Regarded as the key to his thought, Descent into Hell is a tour-de-force, containing a wealth of (at times explosive) imagery. As the other reviews have noted, it focuses on two characters in particular - Pauline Anstruther and Laurence Wentworth. The story centres on the production of a play by a poet called Peter Stanhope, who becomes a friend of Pauline by reason of her having a part in the play. Pauline confides in Stanhope and discloses to him a secret fear she has had for many years. She is offered by Stanhope the choice of giving her fear to him and letting him bear it for her. This then leads to a climactic point in the story when Pauline has to offer to bear the burden of one of her ancestors. Here we see the old medieval notion of substitution, which is the central theme of Descent into Hell. At this point Williams misunderstands the Christian teaching on substitution, giving his characters the part of Saviour-Redeemer (which is unique to Jesus Christ). I mean by this that he portrays his characters as bearing burdens which Christ alone can bear. See the books recommended at the end of this review for an example of how CS Lewis at one point (in his personal life, not his writings) was influenced by William's doctrine of substitution (Lewis greatly admired William's as a writer and speaker).

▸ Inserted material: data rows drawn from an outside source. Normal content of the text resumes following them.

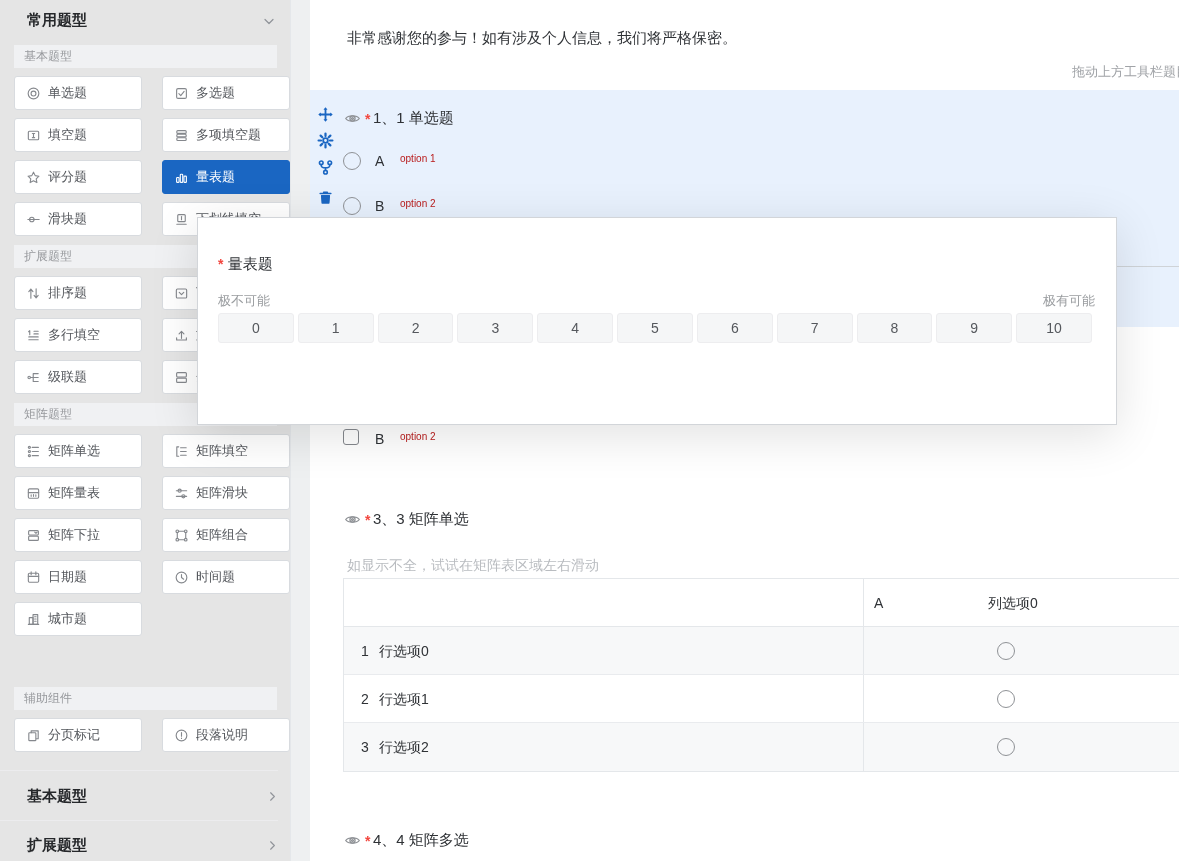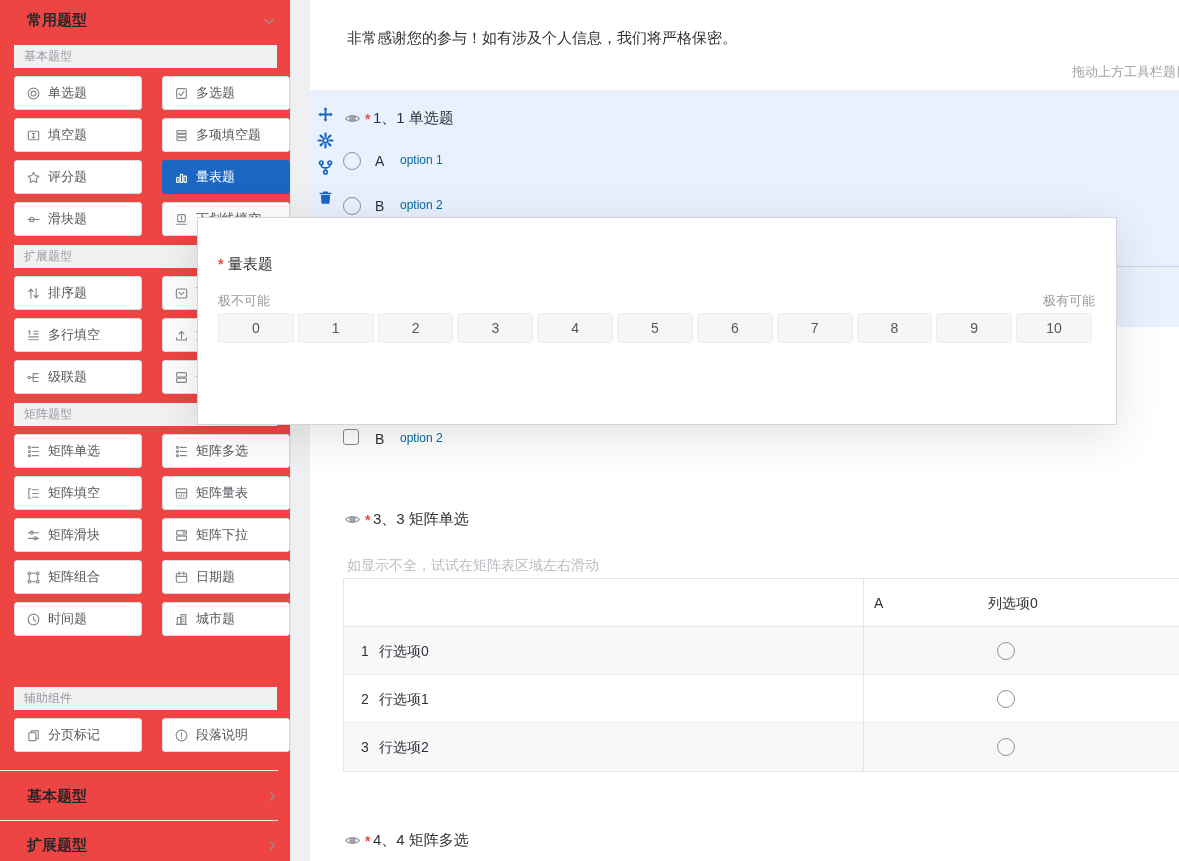"常用题型" .sidebar { background: #ef4444 -> #e5e5e5 }
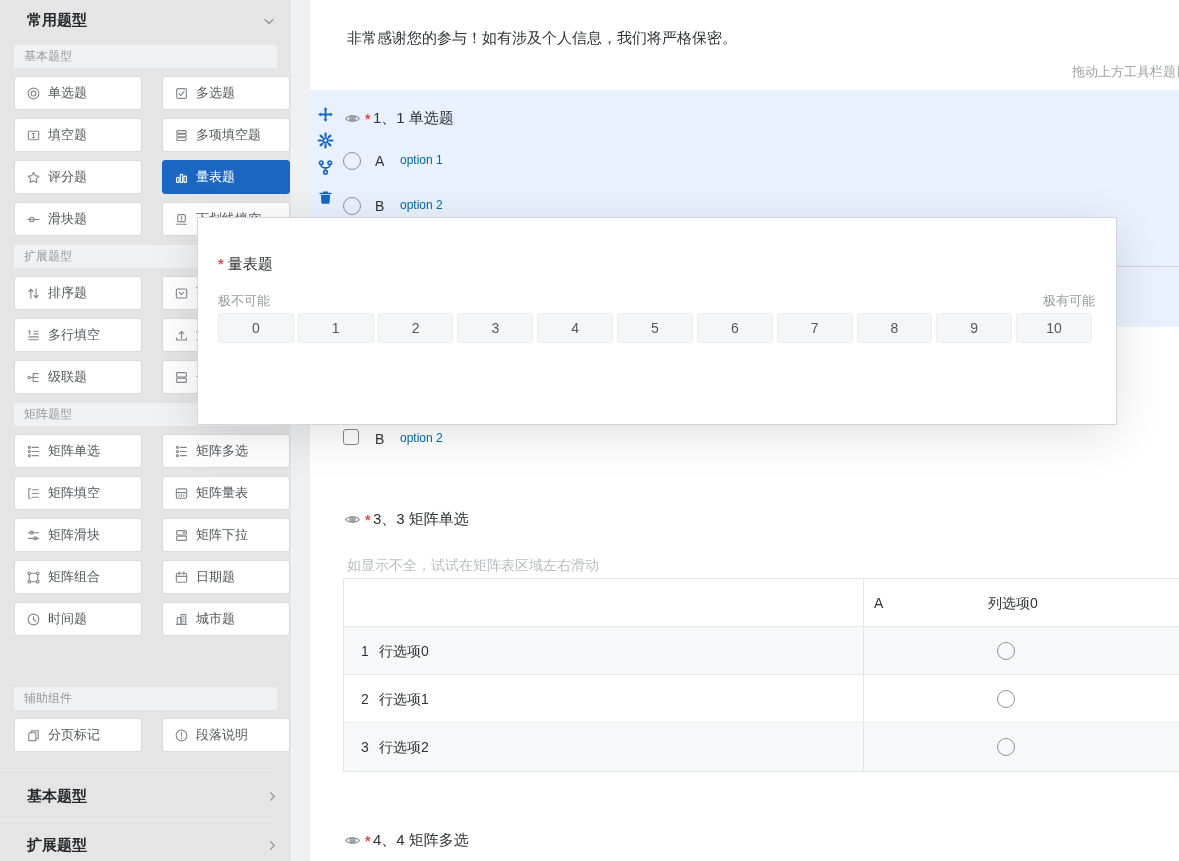"option 1" .opttext { color: #0369a1 -> #b91c1c; font-size: 12px -> 10px }
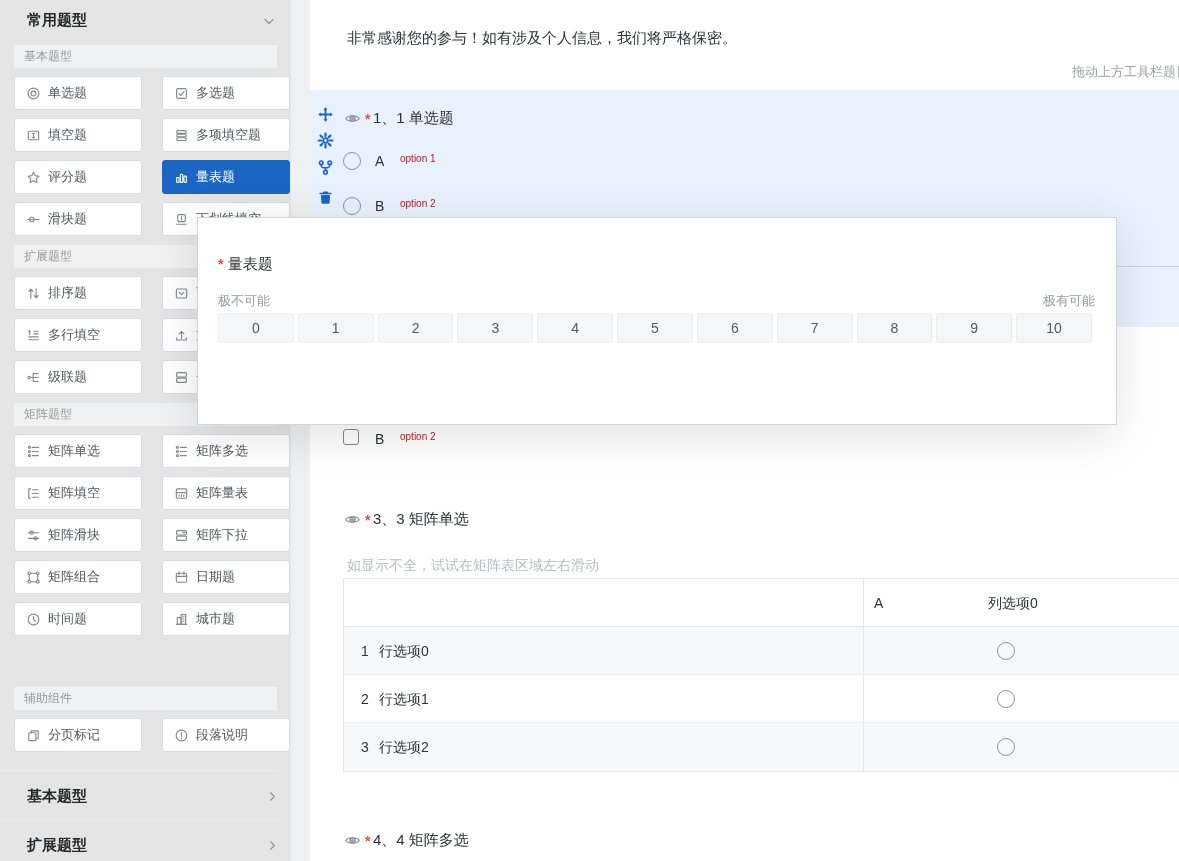"矩阵多选" div.sb-item { html: <div> <span> <svg> <circle></circle> <circle></circle> <circle></circle> <path></path> </svg> </span> <span>矩阵多选</span> </div> -> none }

The character of Wentworth in the story reveals how compulsive a fantasy life can become. Choosing to take to himself an insubstantial fantasy of the woman he desires, he becomes increasingly in-coherent, and enclosed in himself - finally falling into the hell of self, an abyss of non-being.

I recommend anyone reading this book to also study two chapters from the writings of Leanne Payne - a chapter entitled Incarnational Reality - The Key to Carrying the Cross in her book - The Healing Presence, and also the appendix of Real Presence entitled The Great Divorce, by the same author.
These chapters will shed light on some of the erroneous extremes in William's writings and thought.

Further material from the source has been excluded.